IVGCVSW-7964 Fix UnidirectionalSequenceLstm

 * Fix incorrect batch size and time size
 * Fix incorrect time major when max time =1
 * Fix incorrect permutation
 * Fix incorrect scratch buffer
 * Unit tests

Signed-off-by: Narumol Prangnawarat <narumol.prangnawarat@arm.com>
Change-Id: I510fae55528be412a58d020e82bd283852e7800b
diff --git a/src/backends/neon/workloads/NeonUnidirectionalSequenceLstmFloatWorkload.cpp b/src/backends/neon/workloads/NeonUnidirectionalSequenceLstmFloatWorkload.cpp
index e48425e..bbdcd1f 100644
--- a/src/backends/neon/workloads/NeonUnidirectionalSequenceLstmFloatWorkload.cpp
+++ b/src/backends/neon/workloads/NeonUnidirectionalSequenceLstmFloatWorkload.cpp
@@ -603,7 +603,8 @@
             statusSplit = arm_compute::NESplit::validate(&aclPermuteOutInfo,
                                                          splitterOutputsTensorInfosPtr,
                                                          aclAxisSplit);
-        } else
+        }
+        else
         {
             statusSplit = arm_compute::NESplit::validate(&aclInputInfo, splitterOutputsTensorInfosPtr, aclAxisSplit);
         }
@@ -740,7 +741,7 @@
         // Set input of LSTM to be first input ITensor.
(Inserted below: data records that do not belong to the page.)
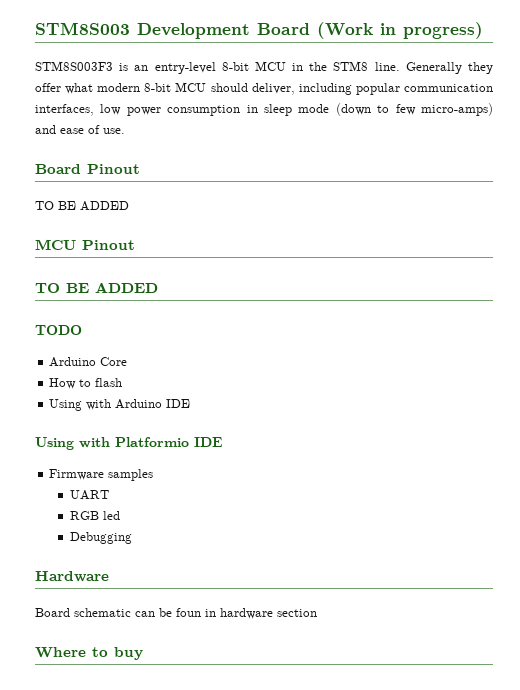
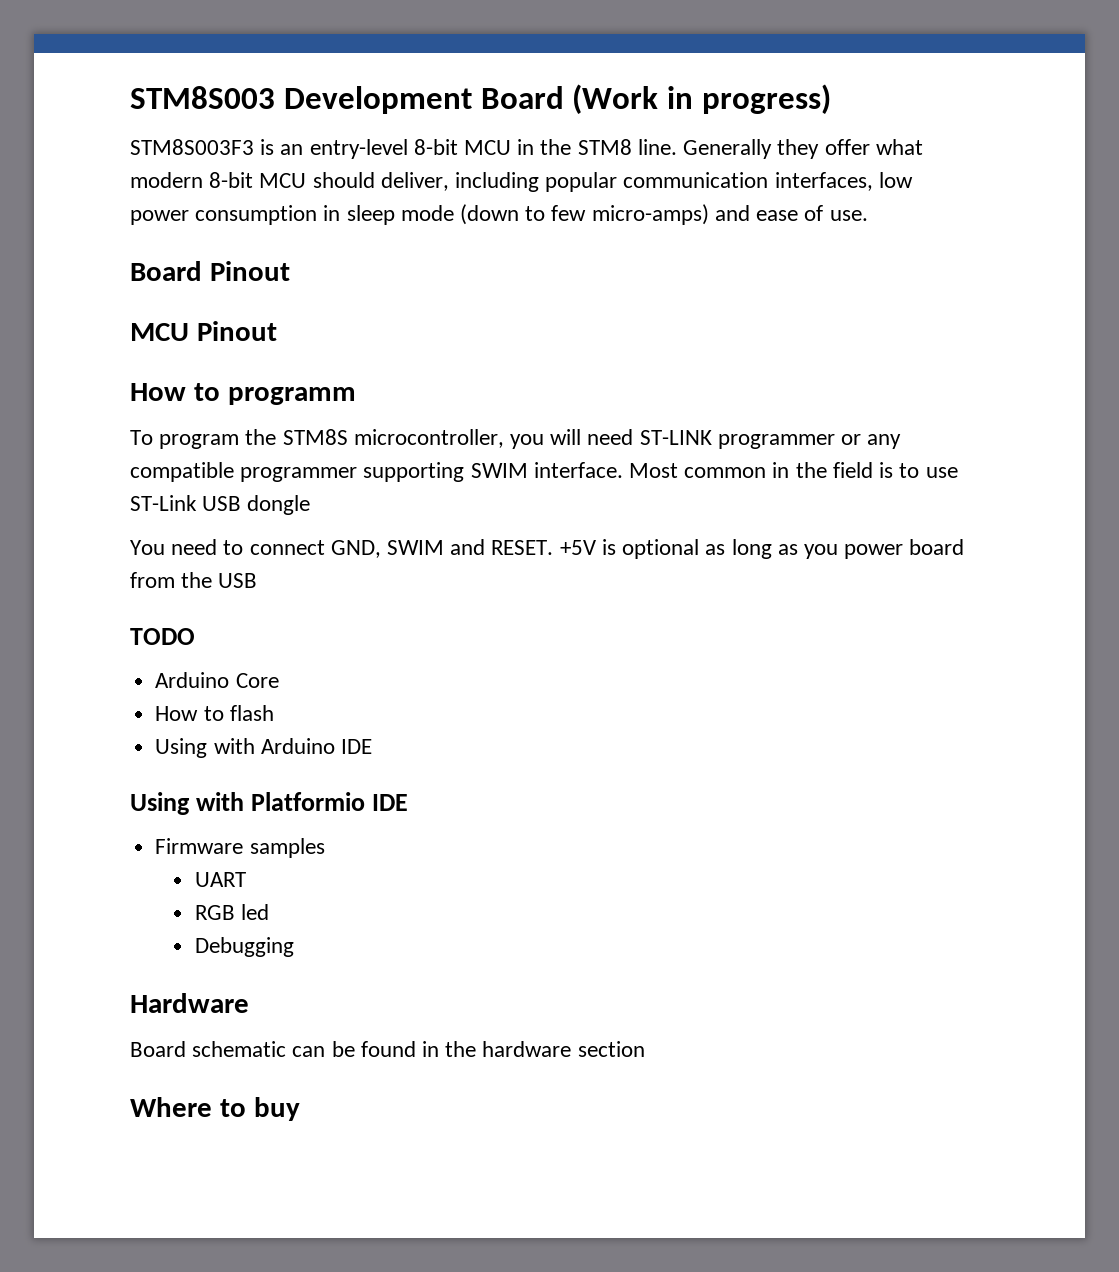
  Board Pinout
- TO BE ADDED
  MCU Pinout
- TO BE ADDED
+ How to programm
+ To program the STM8S microcontroller, you will need ST-LINK programmer or any compatible programmer supporting SWIM interface. Most common in the field is to use ST-Link USB dongle
+ You need to connect GND, SWIM and RESET. +5V is optional as long as you power board from the USB
- Board schematic can be foun in hardware section
+ Board schematic can be found in the hardware section

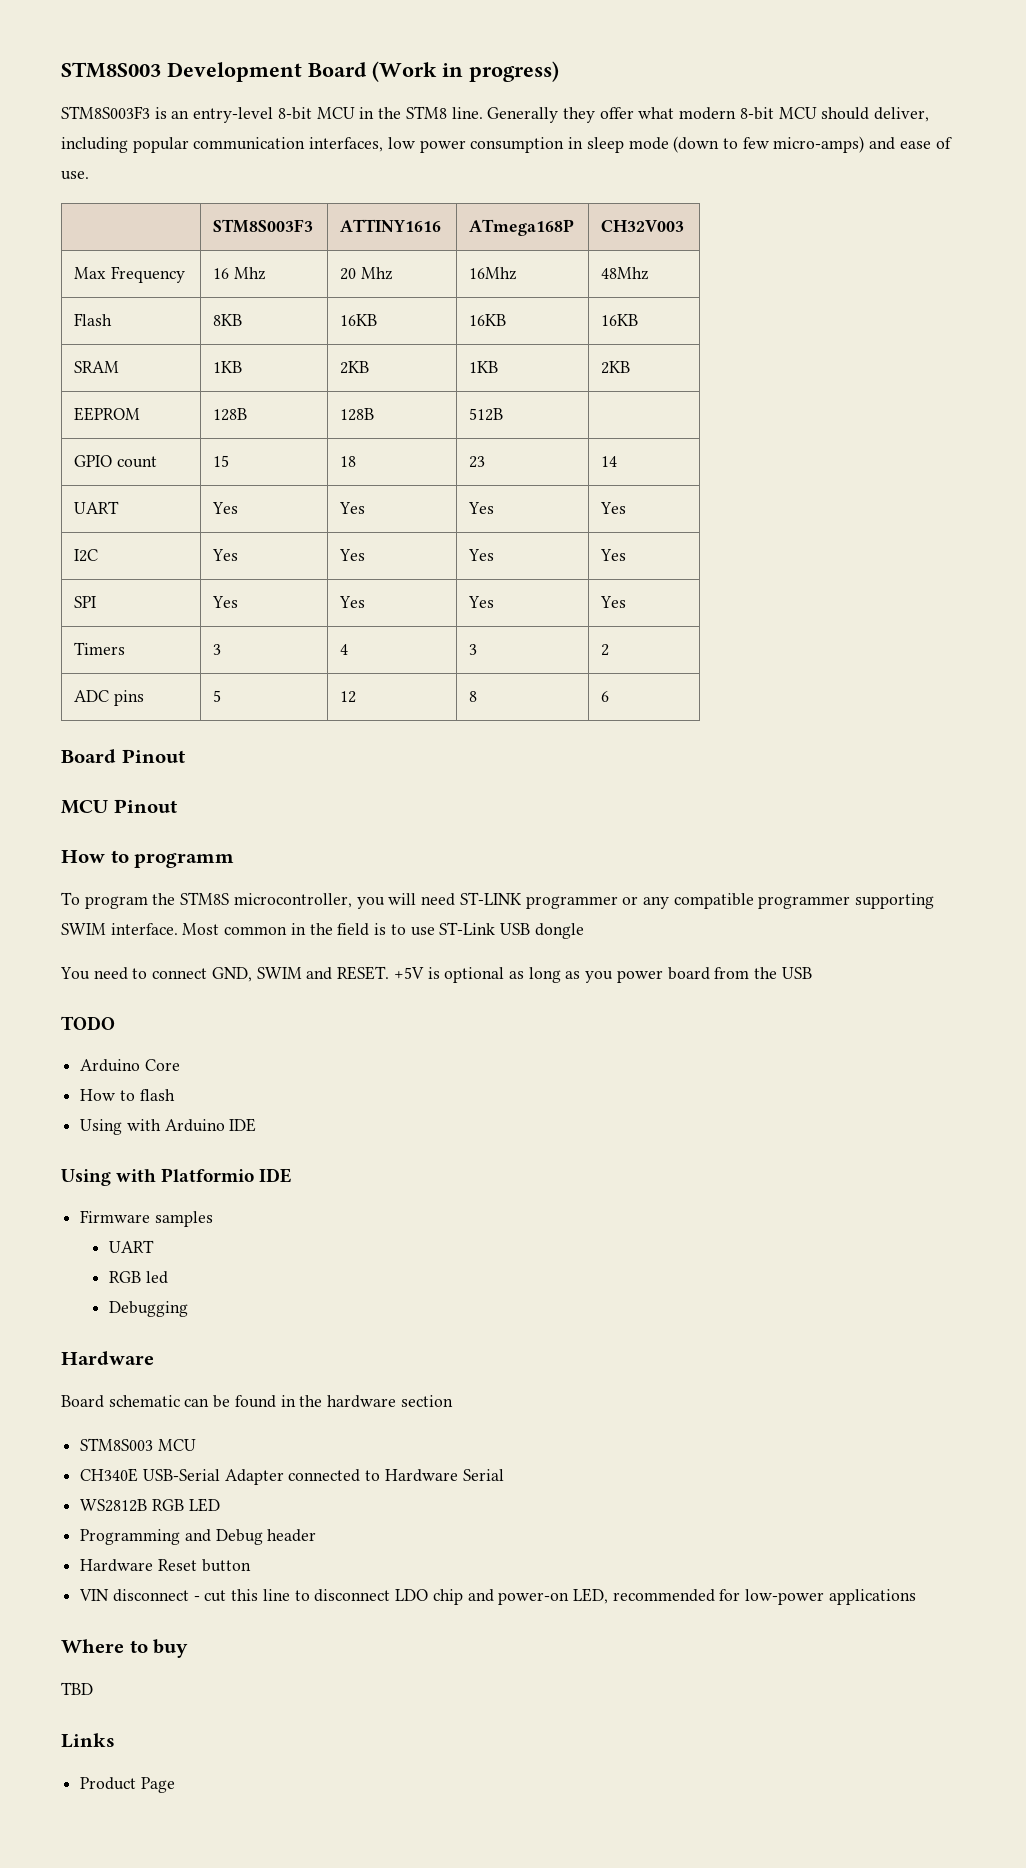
+ | STM8S003F3 | ATTINY1616 | ATmega168P | CH32V003
+ Max Frequency | 16 Mhz | 20 Mhz | 16Mhz | 48Mhz
+ Flash | 8KB | 16KB | 16KB | 16KB
+ SRAM | 1KB | 2KB | 1KB | 2KB
+ EEPROM | 128B | 128B | 512B |
+ GPIO count | 15 | 18 | 23 | 14
+ UART | Yes | Yes | Yes | Yes
+ I2C | Yes | Yes | Yes | Yes
+ SPI | Yes | Yes | Yes | Yes
+ Timers | 3 | 4 | 3 | 2
+ ADC pins | 5 | 12 | 8 | 6
+ STM8S003 MCU
+ CH340E USB-Serial Adapter connected to Hardware Serial
+ WS2812B RGB LED
+ Programming and Debug header
+ Hardware Reset button
+ VIN disconnect - cut this line to disconnect LDO chip and power-on LED, recommended for low-power applications
+ TBD
+ Links
+ Product Page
         // Set output of LSTM to be final output ITensor.
         // LSTM input/output cannot be > 2 dimensions so need to resize its TensorInfo.
-        if (maxTime == 1 && !descriptor.m_TimeMajor)
+        if (maxTime == 1 && descriptor.m_TimeMajor)
         {
             TensorShape inputShape = GetTensorShape(aclInputInfo.tensor_shape(), 1U);
             TensorShape outputShape = GetTensorShape(aclOutputInfo.tensor_shape(), 1U);